Security researchers Tyson Smith and JesseSchwartzentruber of the BlackBerry Security Automated Analysis Team used the Address Sanitizer tool while fuzzing to discover a user-after-free in the functions for synthetic mouse movement handling. Security researcher Atte Kettunen from OUSPG also reported a variant of the same flaw. This issue leads to a potentially exploitable crash.

Security researcher Nils used the Address Sanitizer tool while fuzzing to discover missing strong references in browsing engine leading to use-after-frees. This can lead to a potentially exploitable crash.

Security researcher Nils used the Address Sanitizer tool while fuzzing to discover a memory corruption issue with the JavaScript engine when using workers with direct proxies. This results in a potentially exploitable crash.

Mozilla developers identified and fixed several memory safety bugs in the browser engine used in Firefox and other Mozilla-based products. Some of these bugs showed evidence of memory corruption under certain circumstances, and we presume that with enough effort at least some of these could be exploited to run arbitrary code.

Security researcher Abhishek Arya (Inferno) of the Google Chrome Security Team used the Address Sanitizer tool to discover an access violation due to uninitialized data during Extensible Stylesheet Language Transformation (XSLT) processing. This leads to a potentially exploitable crash.

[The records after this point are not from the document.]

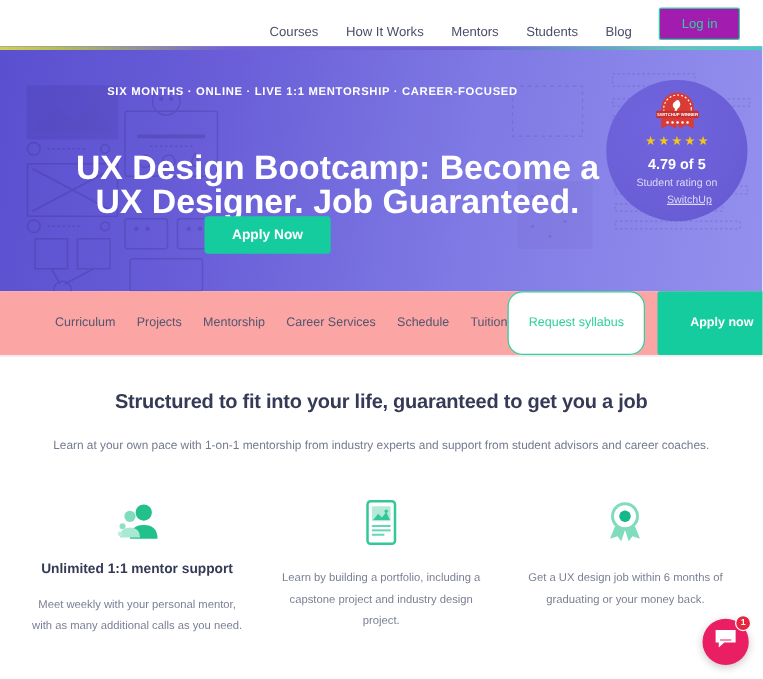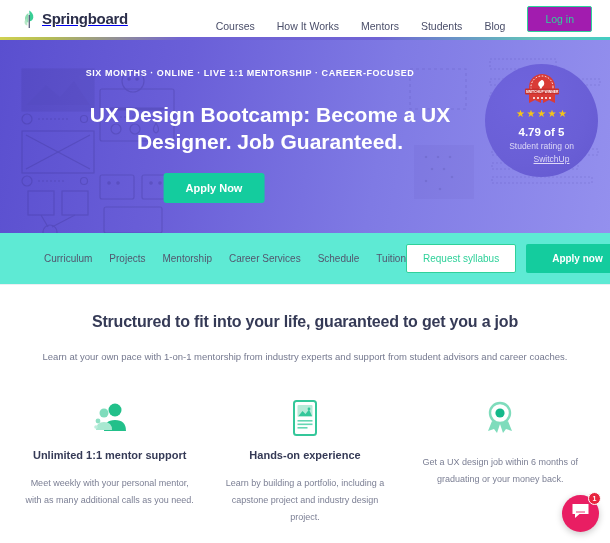--- a/index.html
+++ b/index.html
@@ -172,19 +172,6 @@
 <div class="page">
 
   <div class="topnav">
-    <a class="brand" href="#">
-      <span class="brand-mark">
-        <svg width="15" height="18" viewBox="0 0 15 18">
-          <g fill="#2ecb8f">
-            <path d="M7.2 0.6 C9.8 2.2 11.6 4.6 11.3 7.4 C11.1 9.6 9.4 11 7.6 11.2 C7.6 8.2 7.5 4.2 7.2 0.6 Z" opacity="0.95"></path>
-            <path d="M6.4 3.0 C4.0 4.6 2.6 6.8 3.0 9.2 C3.3 11.1 4.8 12.3 6.4 12.4 C6.4 9.6 6.4 6.0 6.4 3.0 Z" fill="#7fd9a8" opacity="0.9"></path>
-            <path d="M5.2 8.0 C3.2 9.4 2.2 11.2 2.6 13.1 C2.9 14.6 4.1 15.5 5.4 15.6 C5.4 13.3 5.3 10.4 5.2 8.0 Z" fill="#a9e4bd" opacity="0.85"></path>
-          </g>
-          <rect x="6.7" y="5" width="1.1" height="13" fill="#3f4566"></rect>
-        </svg>
-      </span>
-      <span class="brand-text">Springboard</span>
-    </a>
     <div class="nav-links">
       <a class="nav-link" href="#">Courses</a>
       <a class="nav-link" href="#">How It Works</a>

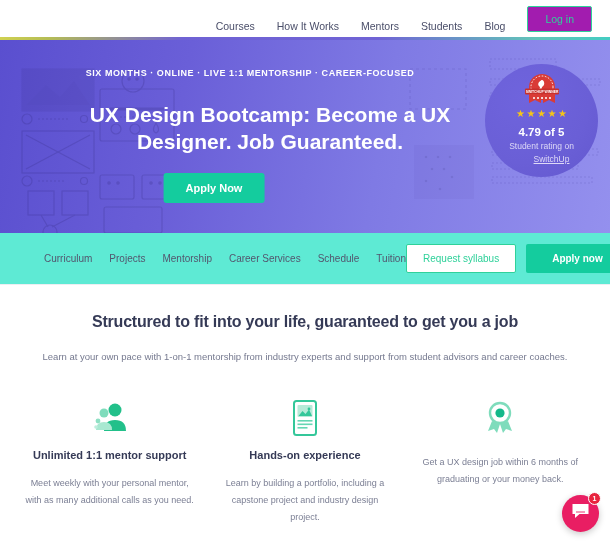--- a/index.html
+++ b/index.html
@@ -68,9 +68,9 @@
     padding-right:110px;
   }
   .hero-title {
-    position:absolute; top:64px; left:0; width:610px;
+    position:absolute; top:84px; left:0; width:610px;
     text-align:center; color:#ffffff;
-    font-size:21px; font-weight:bold; line-height:27px;
+    font-size:27px; font-weight:bold; line-height:27px;
     padding-left:40px; padding-right:110px;
   }
   .hero-cta {

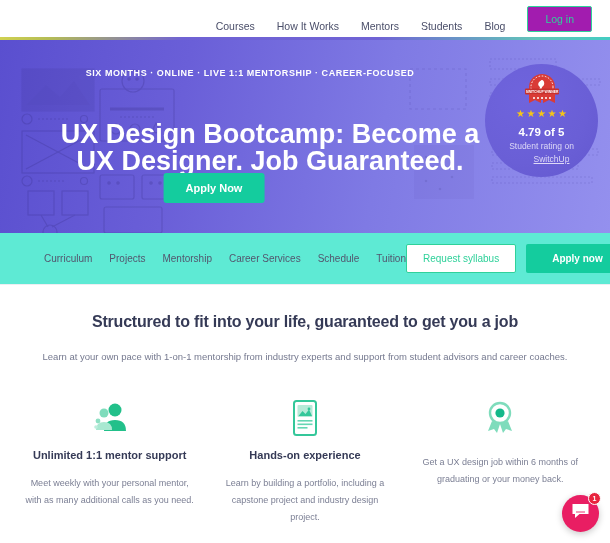--- a/index.html
+++ b/index.html
@@ -104,8 +104,8 @@
   
   .subnav {
     position:absolute; top:233px; left:0; width:610px; height:52px;
-    background:#5eead4; border-bottom:1px solid #edeef2;
-    display:flex; align-items:center;
+    background:#fca5a5; border-bottom:1px solid #edeef2;
+    display:flex; 
   }
   .subnav-links { display:flex; align-items:center; gap:17px; margin-left:44px; }
   .subnav-link {

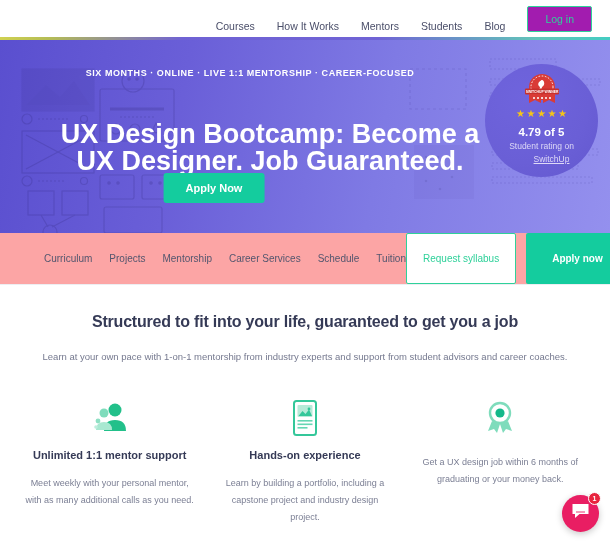--- a/index.html
+++ b/index.html
@@ -115,7 +115,7 @@
   .subnav-actions { margin-left:auto; display:flex; gap:10px; margin-right:14px; }
   .btn-outline {
     border:1.4px solid #2fd19a; color:#2fd19a; background:#fff;
-    font-size:10px; padding:8px 16px; border-radius:2px;
+    font-size:10px; padding:8px 16px; border-radius:12px;
     white-space:nowrap; cursor:pointer;
   }
   .btn-solid {

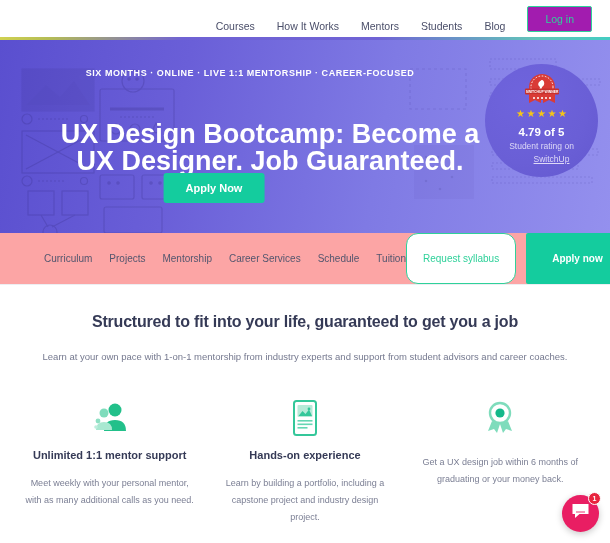--- a/index.html
+++ b/index.html
@@ -334,7 +334,6 @@
           <rect x="9.5" y="28" width="10" height="1.6" fill="#66d6b3"></rect>
         </svg>
       </div>
-      <div class="feature-title">Hands-on experience</div>
       <div class="feature-desc">Learn by building a portfolio, including a capstone project and industry design project.</div>
     </div>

Compiler Engineer Dan Gohman of Google discovered a flaw in the JavaScript engine where memory was being incorrectly allocated for some functions and the calls for allocations were not always properly checked for overflow, leading to potential buffer overflows. When combined with other vulnerabilities, these flaws could be potentially exploitable.

Security researcher Byoungyoung Lee of Georgia Tech Information Security Center (GTISC) used the Address Sanitizer tool to discover a use-after-free during state change events while updating the offline cache. This leads to a potentially exploitable crash.

Mozilla developers and community identified and fixed several memory safety bugs in the browser engine used in Firefox and other Mozilla-based products. Some of these bugs showed evidence of memory corruption under certain circumstances, and we presume that with enough effort at least some of these could be exploited to run arbitrary code.

Security researcher Atte Kettunen from OUSPG reported an out of bounds read during the decoding of WAV format audio files for playback. This could allow web content access to heap data as well as causing a crash.